◆ Assigned task: Repeat, word for word, each of the records shown below, without their pictures.

*** Materials provided ***

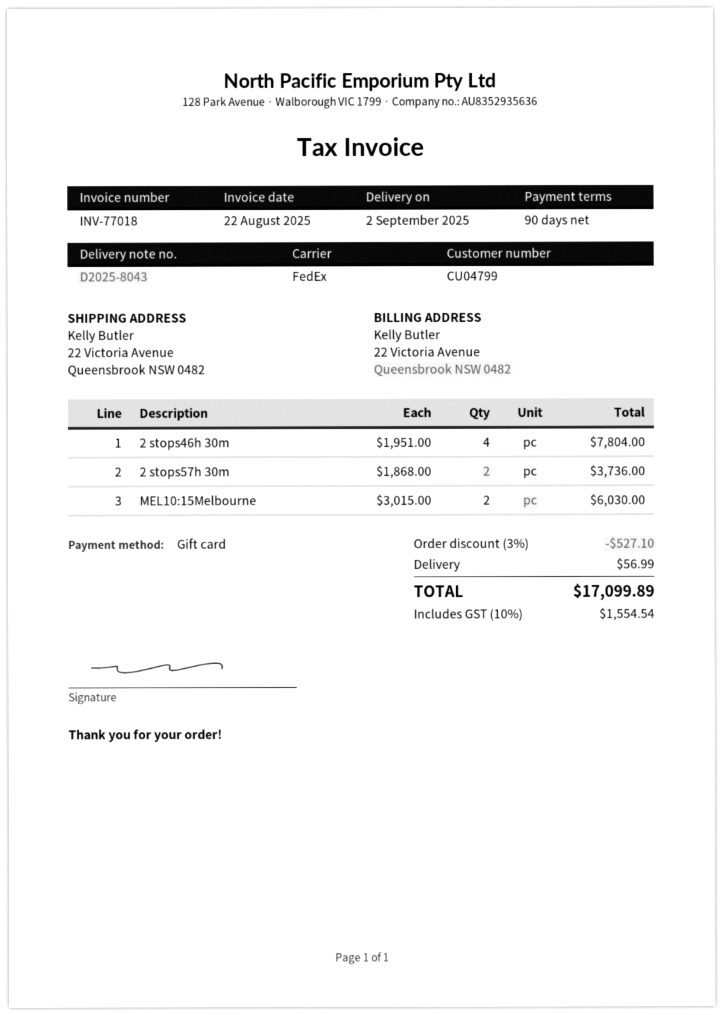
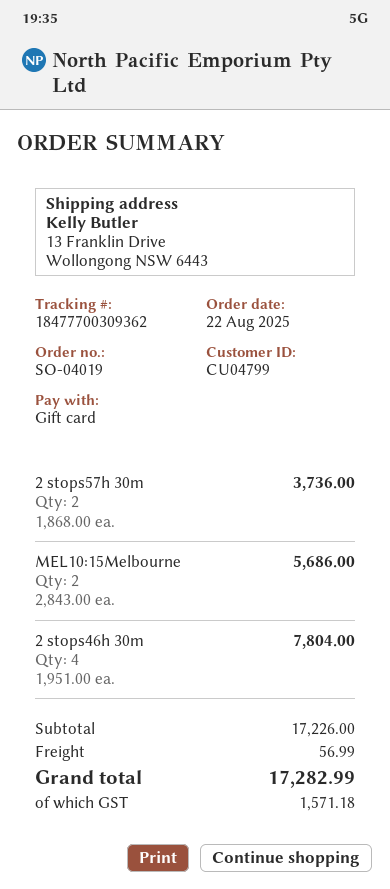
ship to: 22 Victoria Avenue, Queensbrook NSW 0482 -> 13 Franklin Drive, Wollongong NSW 6443
MEL10:15Melbourne: 2 x 3015.00 = 6030.00 -> 2 x 2843.00 = 5686.00
discount: 3% = 527.10 -> none
tax: 1554.54 -> 1571.18
total: 17099.89 -> 17282.99

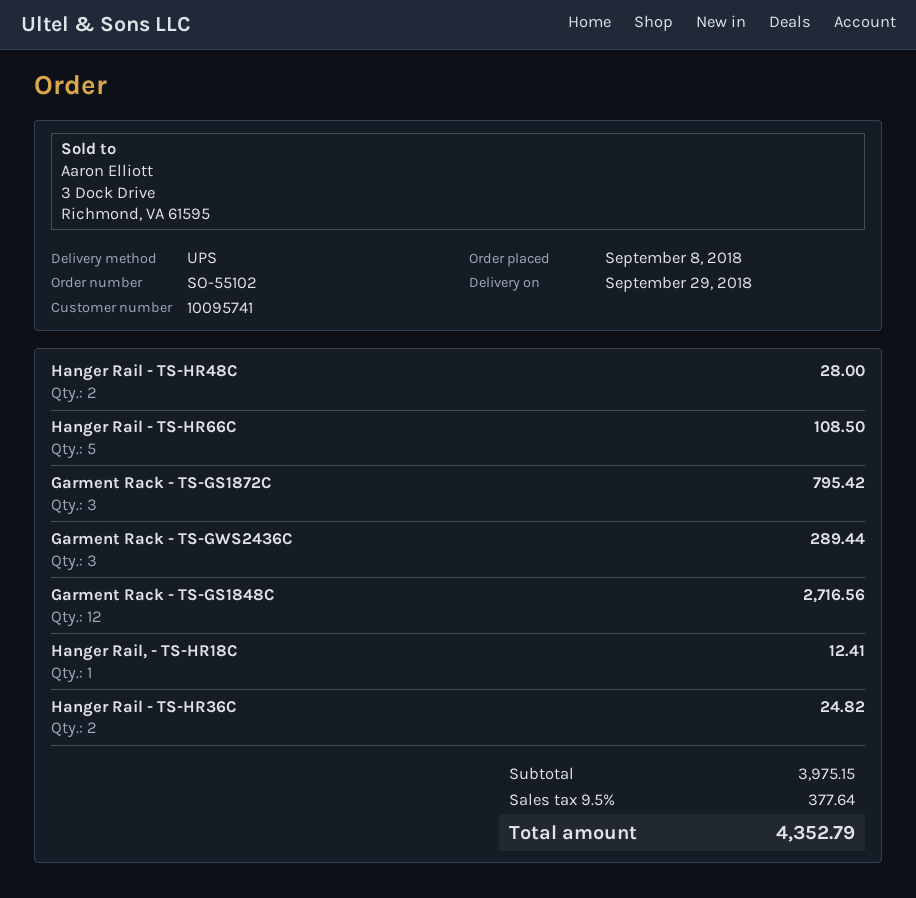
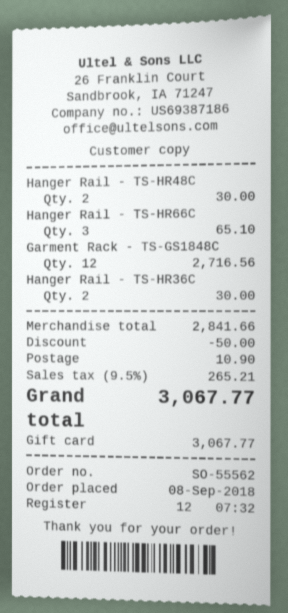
order number: SO-55102 -> SO-55562
Hanger Rail - TS-HR48C: 2 for 28.00 -> 2 for 30.00
Hanger Rail - TS-HR66C: 5 for 108.50 -> 3 for 65.10
Garment Rack - TS-GS1872C: 3 for 795.42 -> none
Garment Rack - TS-GWS2436C: 3 for 289.44 -> none
Hanger Rail, - TS-HR18C: 1 for 12.41 -> none
Hanger Rail - TS-HR36C: 2 for 24.82 -> 2 for 30.00
subtotal: 3975.15 -> 2841.66
discount: none -> 50.00
shipping: none -> 10.90
tax: 9.5% = 377.64 -> 9.5% = 265.21
total: 4352.79 -> 3067.77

***

◆ Response to the task:
ship to: 22 Victoria Avenue, Queensbrook NSW 0482 -> 13 Franklin Drive, Wollongong NSW 6443
MEL10:15Melbourne: 2 x 3015.00 = 6030.00 -> 2 x 2843.00 = 5686.00
discount: 3% = 527.10 -> none
tax: 1554.54 -> 1571.18
total: 17099.89 -> 17282.99

order number: SO-55102 -> SO-55562
Hanger Rail - TS-HR48C: 2 for 28.00 -> 2 for 30.00
Hanger Rail - TS-HR66C: 5 for 108.50 -> 3 for 65.10
Garment Rack - TS-GS1872C: 3 for 795.42 -> none
Garment Rack - TS-GWS2436C: 3 for 289.44 -> none
Hanger Rail, - TS-HR18C: 1 for 12.41 -> none
Hanger Rail - TS-HR36C: 2 for 24.82 -> 2 for 30.00
subtotal: 3975.15 -> 2841.66
discount: none -> 50.00
shipping: none -> 10.90
tax: 9.5% = 377.64 -> 9.5% = 265.21
total: 4352.79 -> 3067.77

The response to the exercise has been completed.